* Aim of the exercise *
Copy the data that follows, character for character, minus the pictures.

*** Opening Extracted information ***

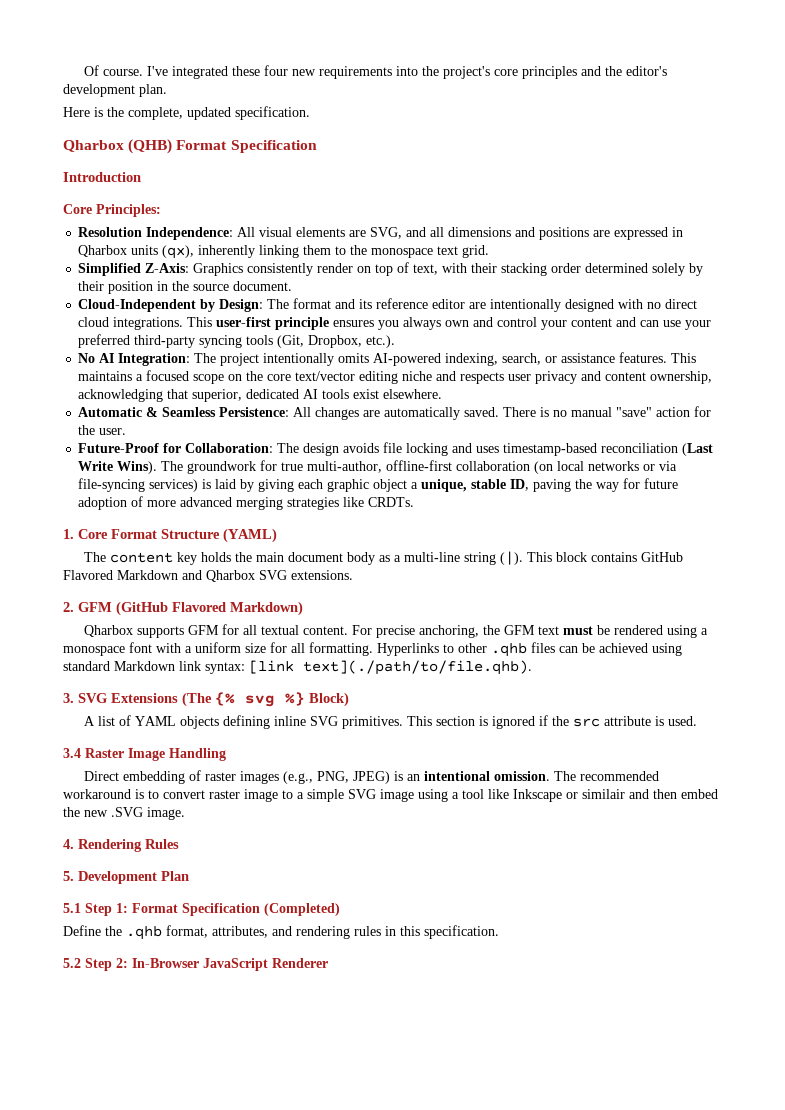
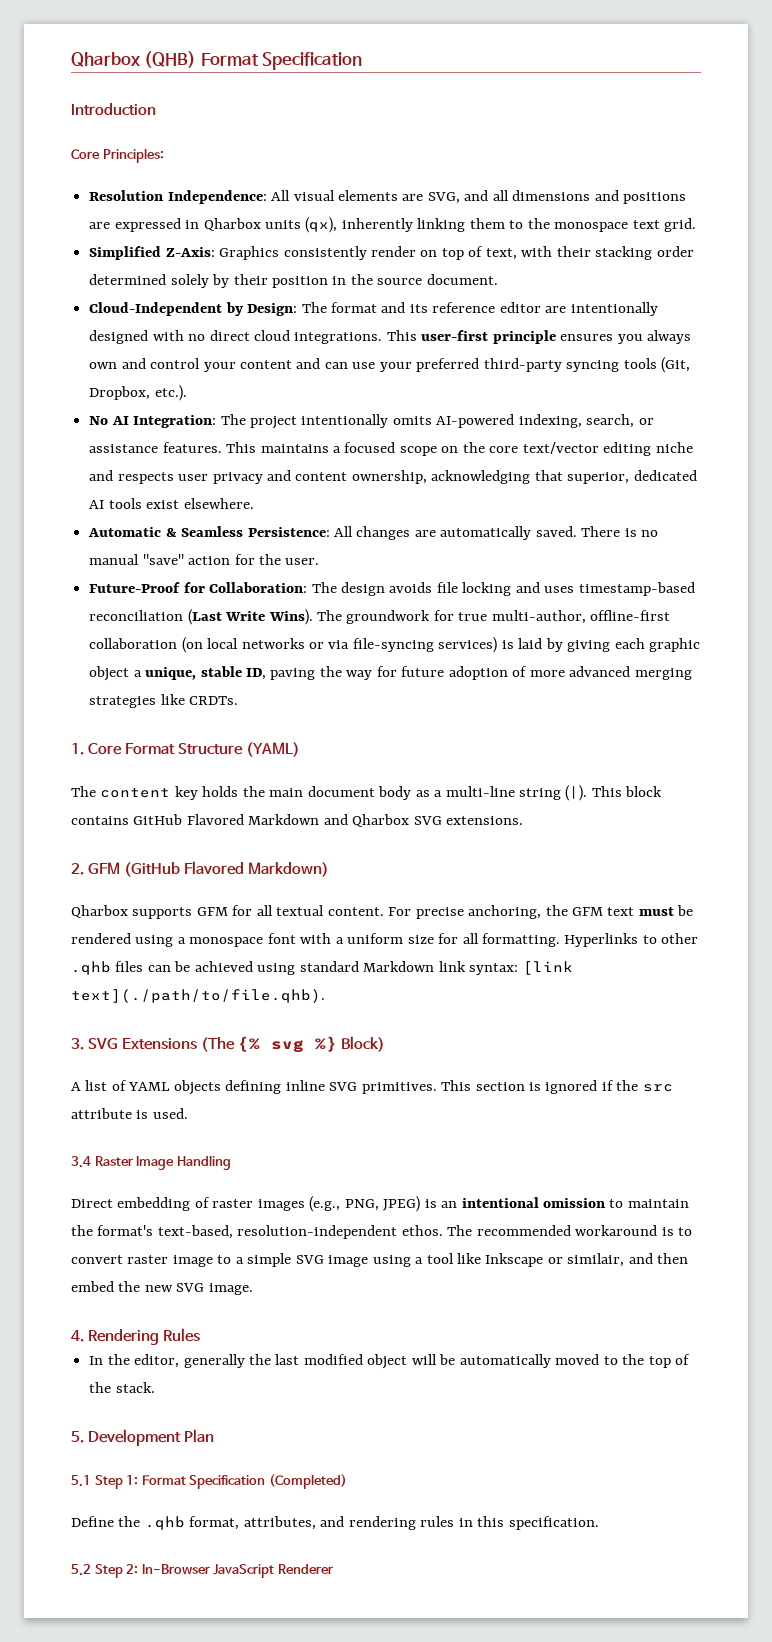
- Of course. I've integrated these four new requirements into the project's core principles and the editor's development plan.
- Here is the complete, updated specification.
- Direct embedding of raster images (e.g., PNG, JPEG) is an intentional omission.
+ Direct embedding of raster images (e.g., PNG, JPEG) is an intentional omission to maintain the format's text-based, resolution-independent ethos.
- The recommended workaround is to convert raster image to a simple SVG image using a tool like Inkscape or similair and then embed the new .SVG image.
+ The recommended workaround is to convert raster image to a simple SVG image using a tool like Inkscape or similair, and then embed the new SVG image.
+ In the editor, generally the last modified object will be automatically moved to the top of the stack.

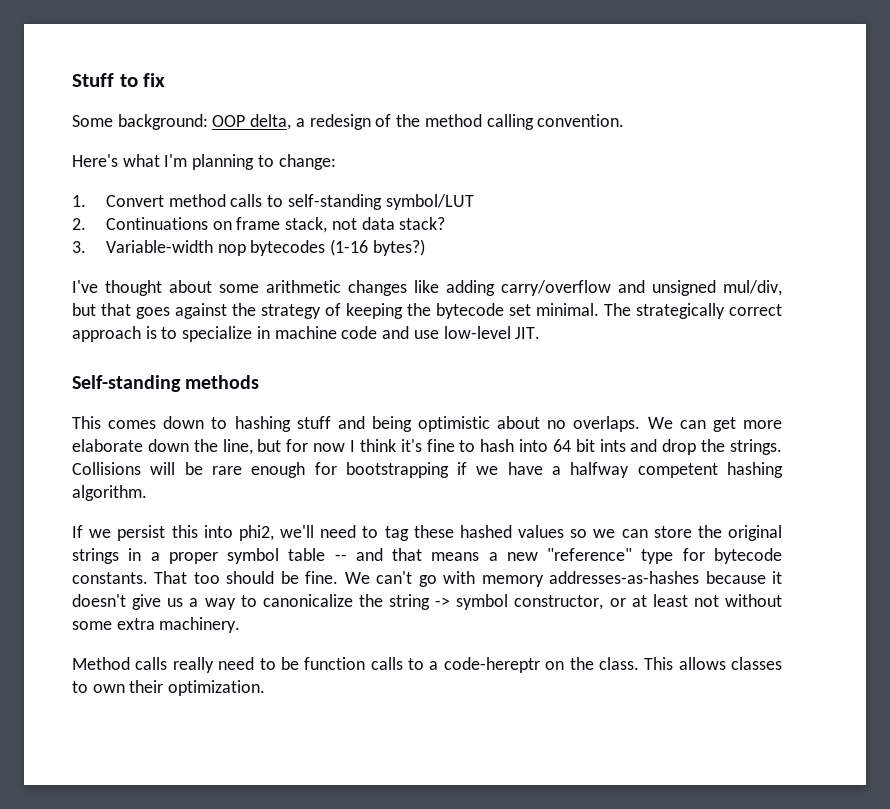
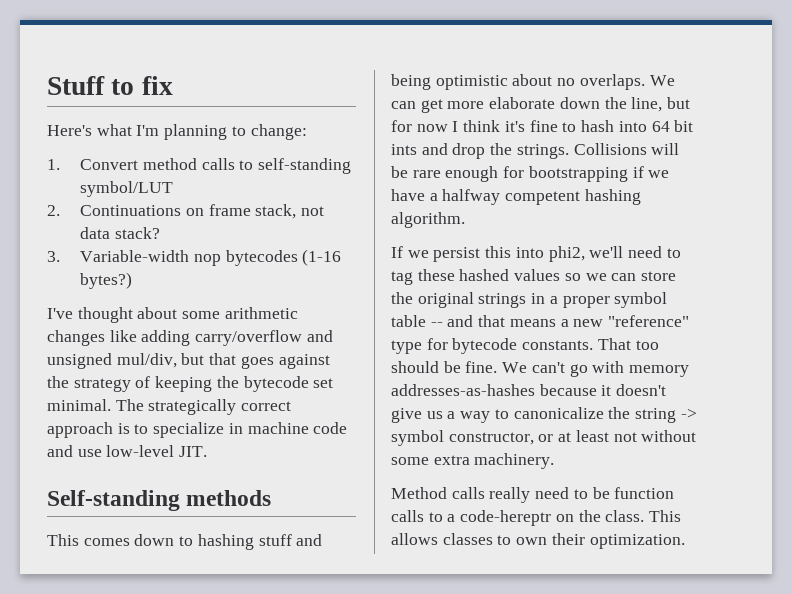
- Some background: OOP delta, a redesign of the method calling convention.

*** Closing Extracted information ***

* Result of the task *
- Of course. I've integrated these four new requirements into the project's core principles and the editor's development plan.
- Here is the complete, updated specification.
- Direct embedding of raster images (e.g., PNG, JPEG) is an intentional omission.
+ Direct embedding of raster images (e.g., PNG, JPEG) is an intentional omission to maintain the format's text-based, resolution-independent ethos.
- The recommended workaround is to convert raster image to a simple SVG image using a tool like Inkscape or similair and then embed the new .SVG image.
+ The recommended workaround is to convert raster image to a simple SVG image using a tool like Inkscape or similair, and then embed the new SVG image.
+ In the editor, generally the last modified object will be automatically moved to the top of the stack.

- Some background: OOP delta, a redesign of the method calling convention.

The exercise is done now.